→ Exercise
Only these lines of the data below are wanted: the one with "6.64 USDT: 4", the one with "total: 711.33 -> 863.10", and any lines between them, each repeated exactly.

→ Supplied data
········
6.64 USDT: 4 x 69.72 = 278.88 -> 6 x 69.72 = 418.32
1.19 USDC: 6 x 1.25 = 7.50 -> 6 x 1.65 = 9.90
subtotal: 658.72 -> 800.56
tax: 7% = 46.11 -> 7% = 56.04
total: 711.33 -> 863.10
········
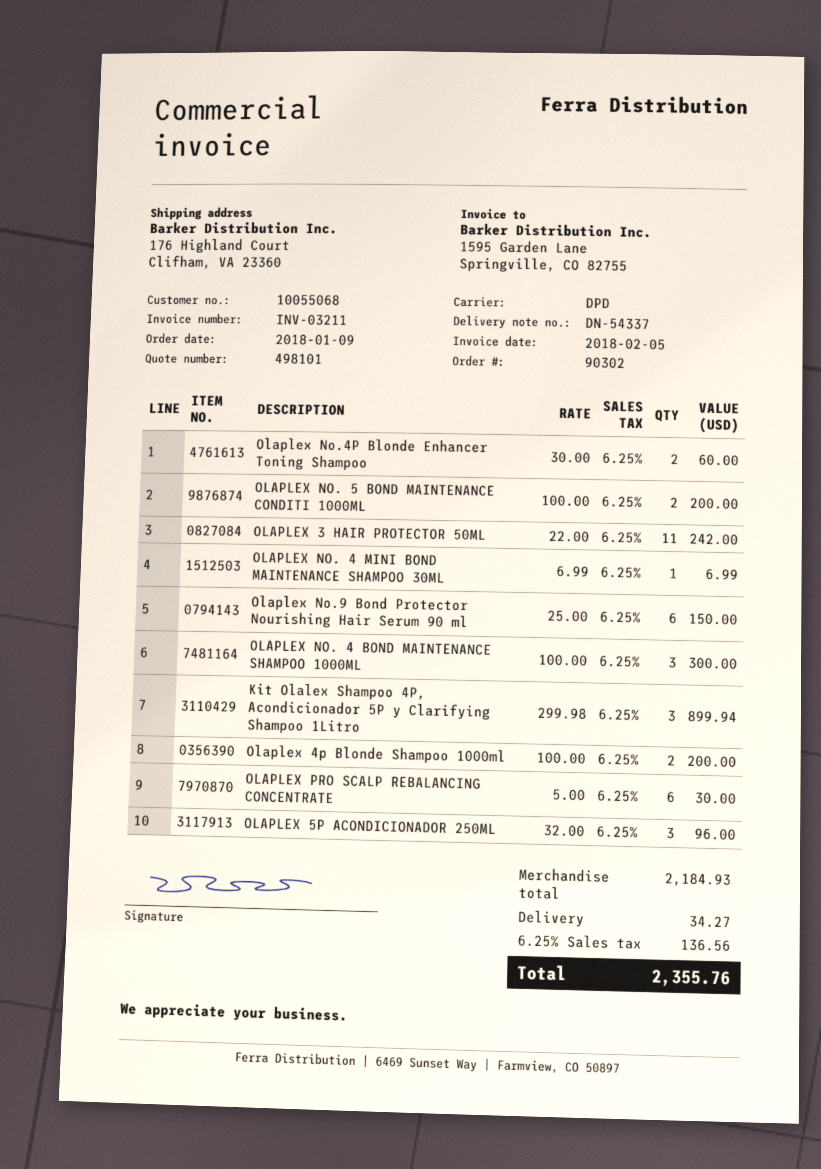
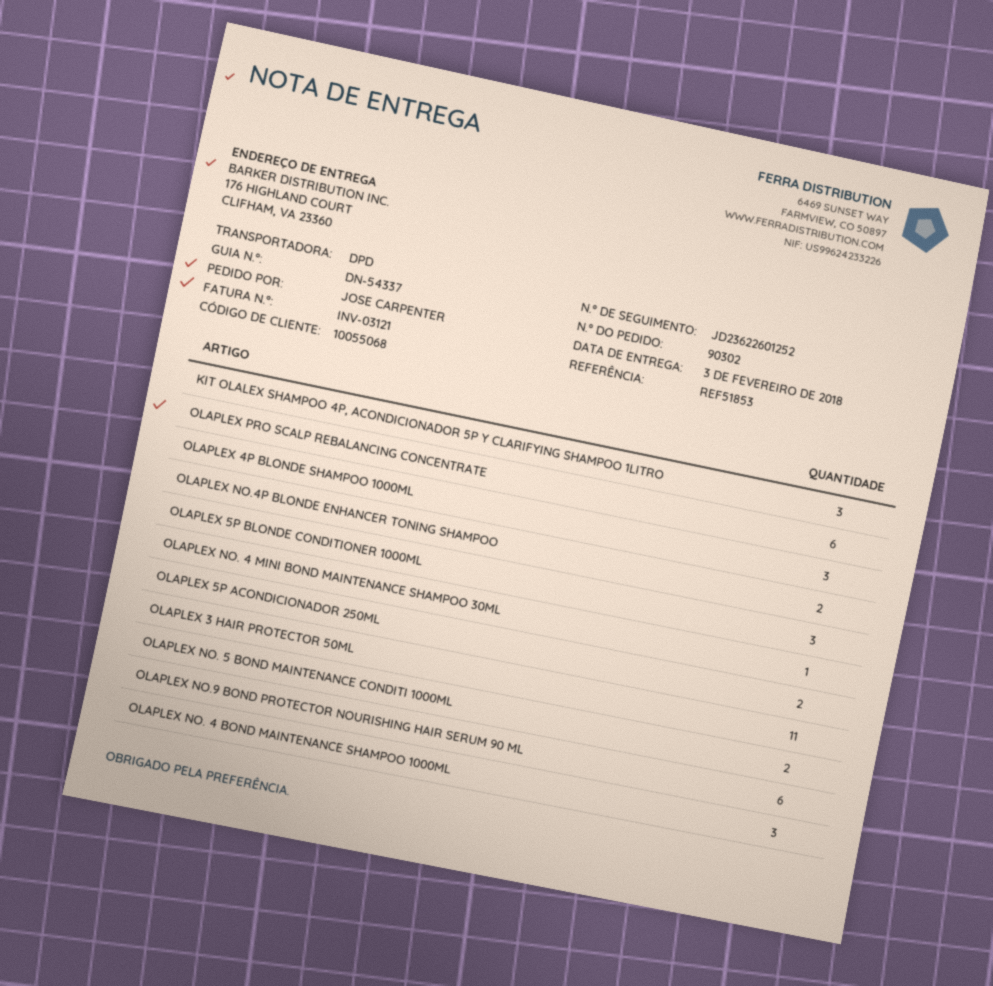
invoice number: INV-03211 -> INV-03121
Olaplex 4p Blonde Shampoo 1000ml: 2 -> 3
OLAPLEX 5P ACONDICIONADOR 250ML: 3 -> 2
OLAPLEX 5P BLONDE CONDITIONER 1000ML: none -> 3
········
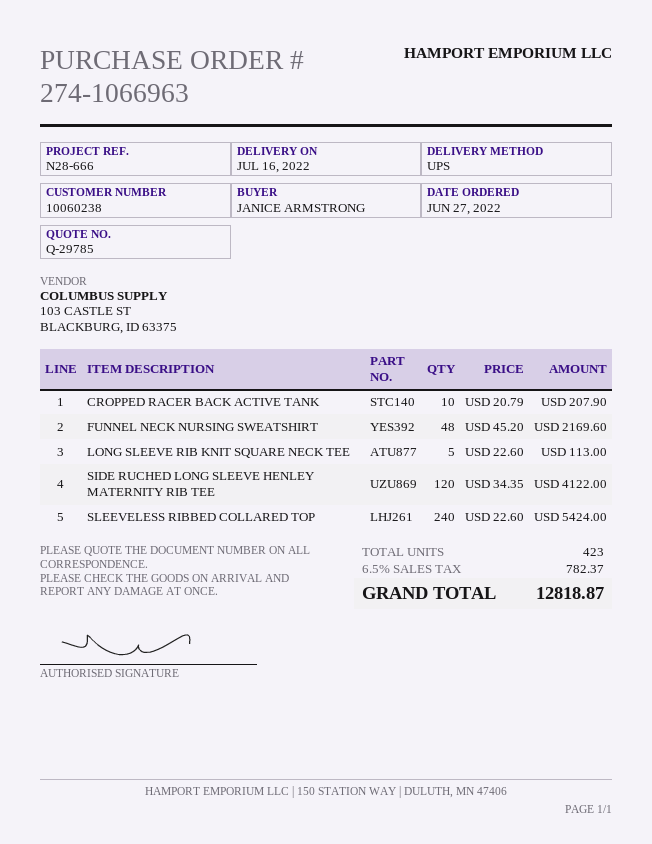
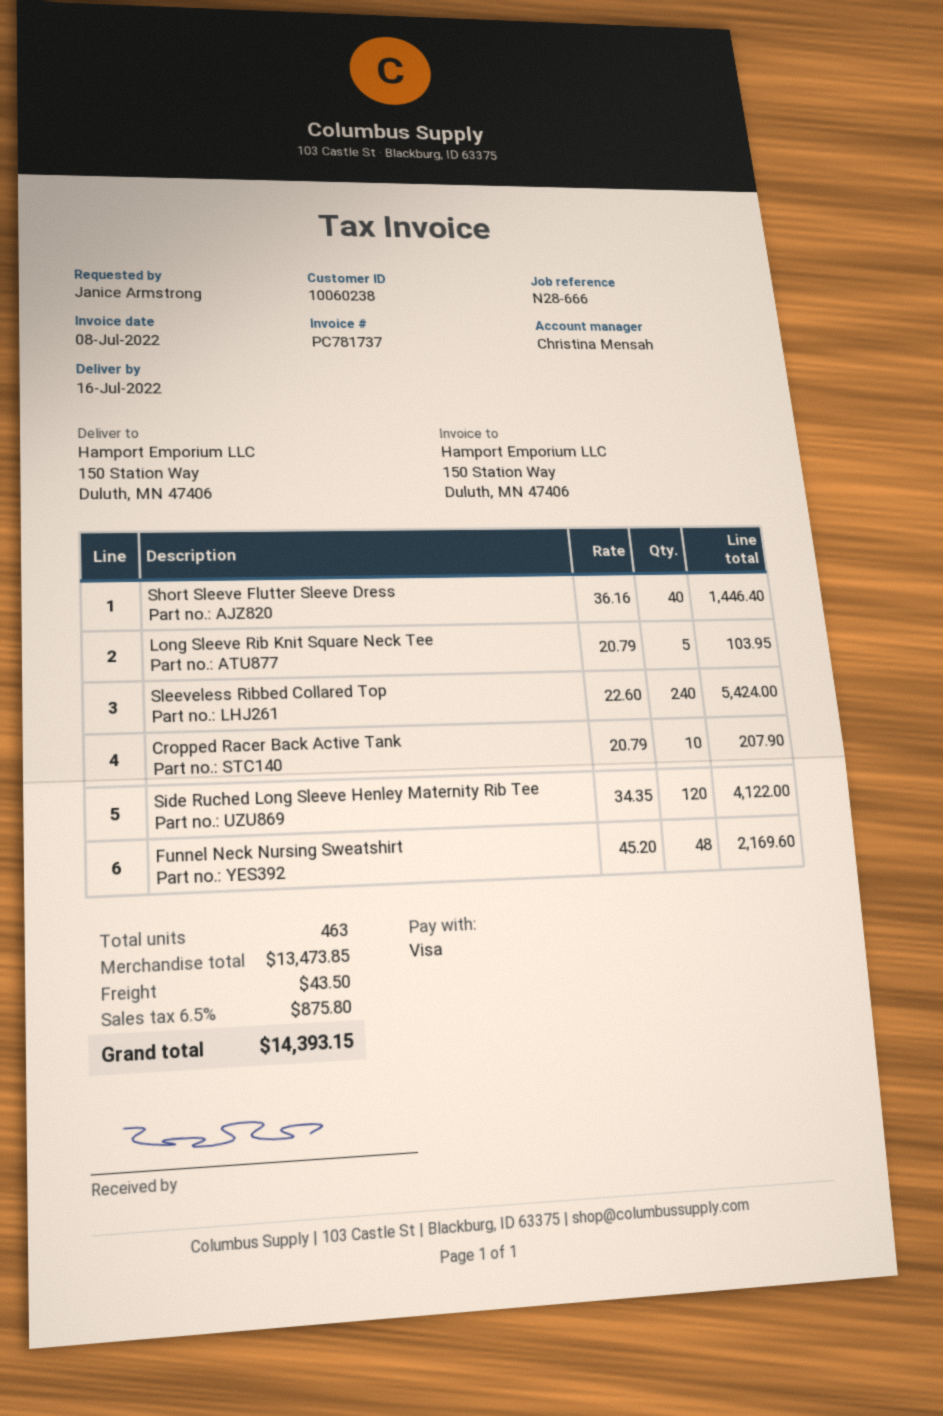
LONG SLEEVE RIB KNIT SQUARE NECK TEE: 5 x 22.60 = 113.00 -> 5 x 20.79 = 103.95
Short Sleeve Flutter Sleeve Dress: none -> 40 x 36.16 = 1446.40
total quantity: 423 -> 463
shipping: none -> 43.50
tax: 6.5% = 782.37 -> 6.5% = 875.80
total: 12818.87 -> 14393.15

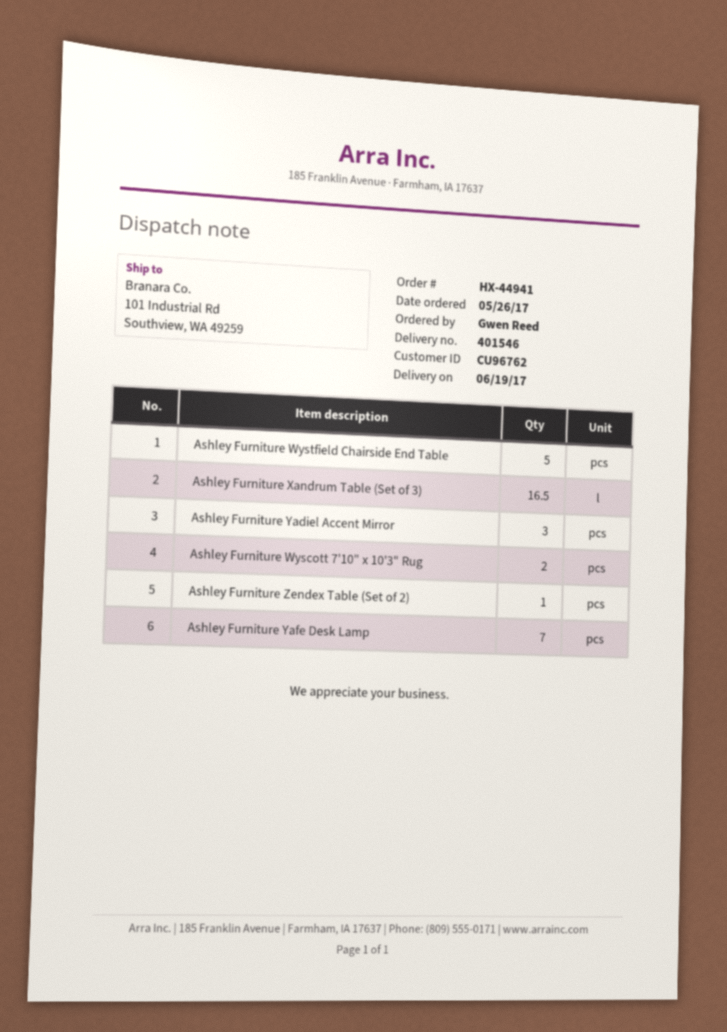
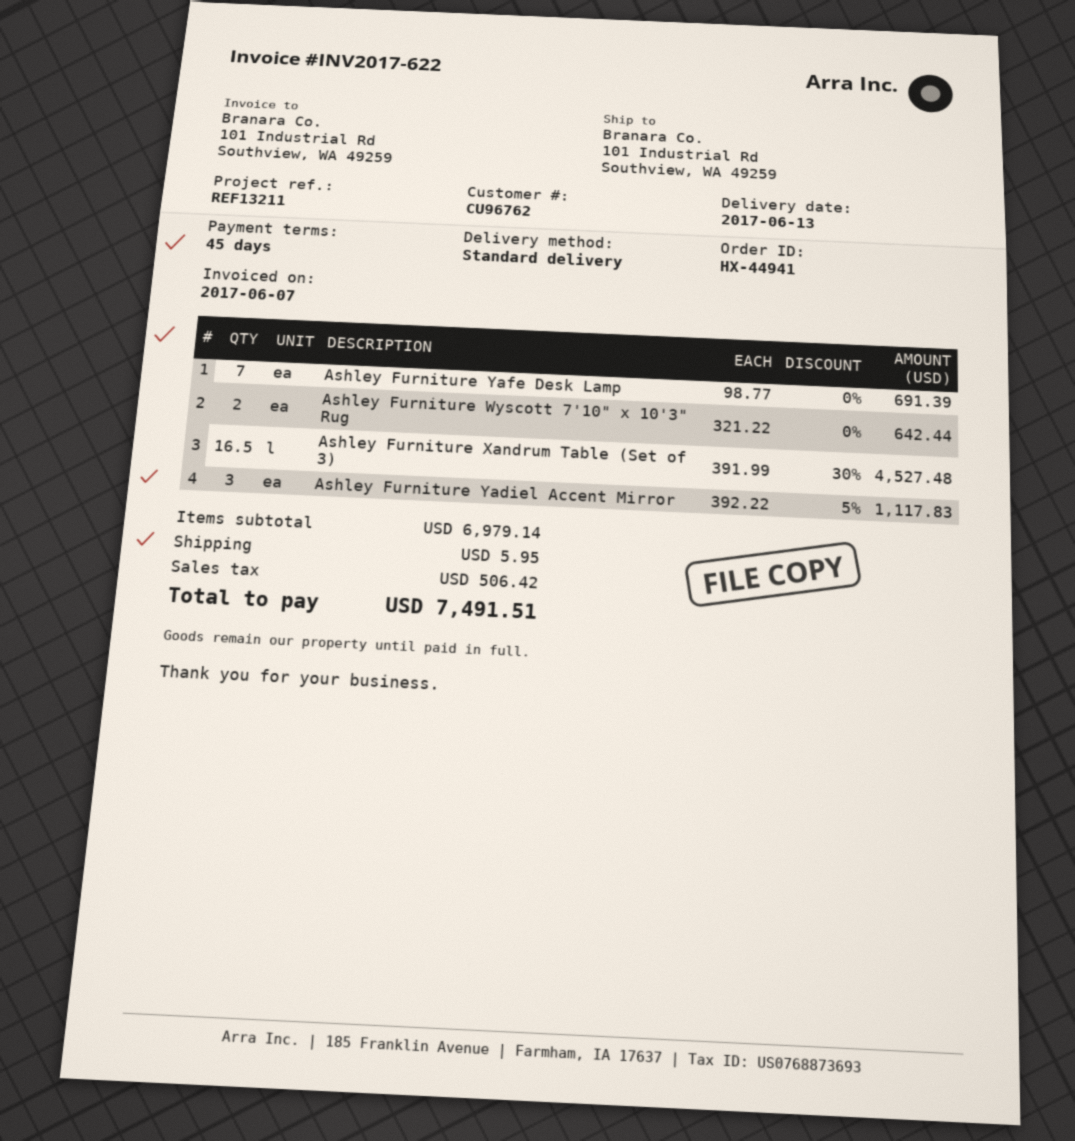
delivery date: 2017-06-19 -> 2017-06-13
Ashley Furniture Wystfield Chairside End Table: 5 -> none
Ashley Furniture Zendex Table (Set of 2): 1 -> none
········
→ Response to the exercise
6.64 USDT: 4 x 69.72 = 278.88 -> 6 x 69.72 = 418.32
1.19 USDC: 6 x 1.25 = 7.50 -> 6 x 1.65 = 9.90
subtotal: 658.72 -> 800.56
tax: 7% = 46.11 -> 7% = 56.04
total: 711.33 -> 863.10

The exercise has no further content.